The increase in household savings during the pandemic has been disproportionately concentrated in higher-income households that tend to spend less of each additional dollar of income, according to RBC Economics.

“Canadian households accumulated a record amount of savings during the pandemic, but the gains have not been evenly distributed,” RBC said in its recent market analysis. “Higher-income households built the biggest savings stockpile, and now hold more than 30% of overall pandemic savings compared to just 10% held by the lowest income households.”

Conversely, while lower-earning households saw the largest proportional increase in disposable income, much of those gains were likely spent or used to pay down debt, according to the bank.

“Higher-income households that were already saving substantially more merely added to their stockpile,” RBC said. “And for the most part, lower income households simply borrowed less for day-to-day use – carrying smaller balances on credit cards. Government income transfers that targeted lower wage workers who lost income have in many cases likely been spent, too.”
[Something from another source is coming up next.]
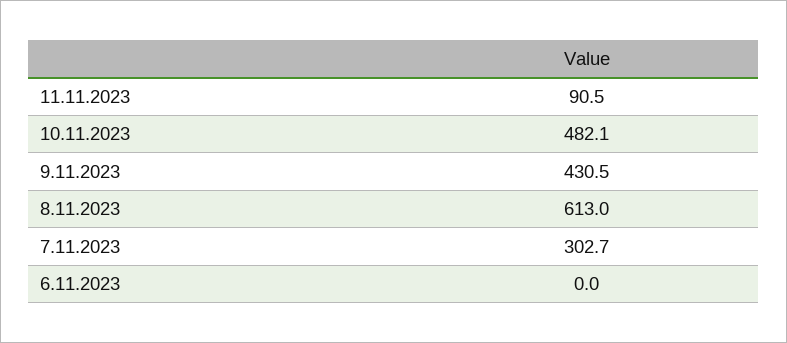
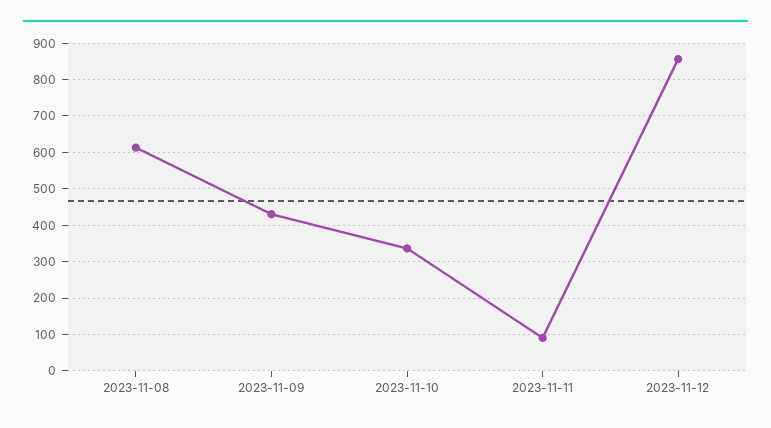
10.11.2023: 482.1 -> 340
7.11.2023: 302.7 -> none
6.11.2023: 0 -> none
2023-11-12: none -> 860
Read more: Canadians mostly funding home renovations with their savings – survey

The real estate market is one of the very few likely bright spots in this tableau.

“The high rate of saving among higher-income households doesn’t mean the remaining stockpiles won’t be spent – they will. Just not necessarily right away, and not necessarily on goods and services,” RBC said. “A large chunk will be directed to purchases of assets (financial markets, housing, etc.) and potentially even bequeathed to future generations.”

However, this lopsided distribution has some less positive implications down the line, especially since spending on higher-contact services like restaurants and hotels has intensified among higher-income households, RBC said.

“As economies reopen, spending on high-contact travel and hospitality services has also started to normalize,” the bank said.

“Producers across sectors have warned that input and labour shortages could lead to higher prices for consumers. A surge in spending, driven by record savings, risks exacerbating that imbalance and adding to more persistent inflation pressures.”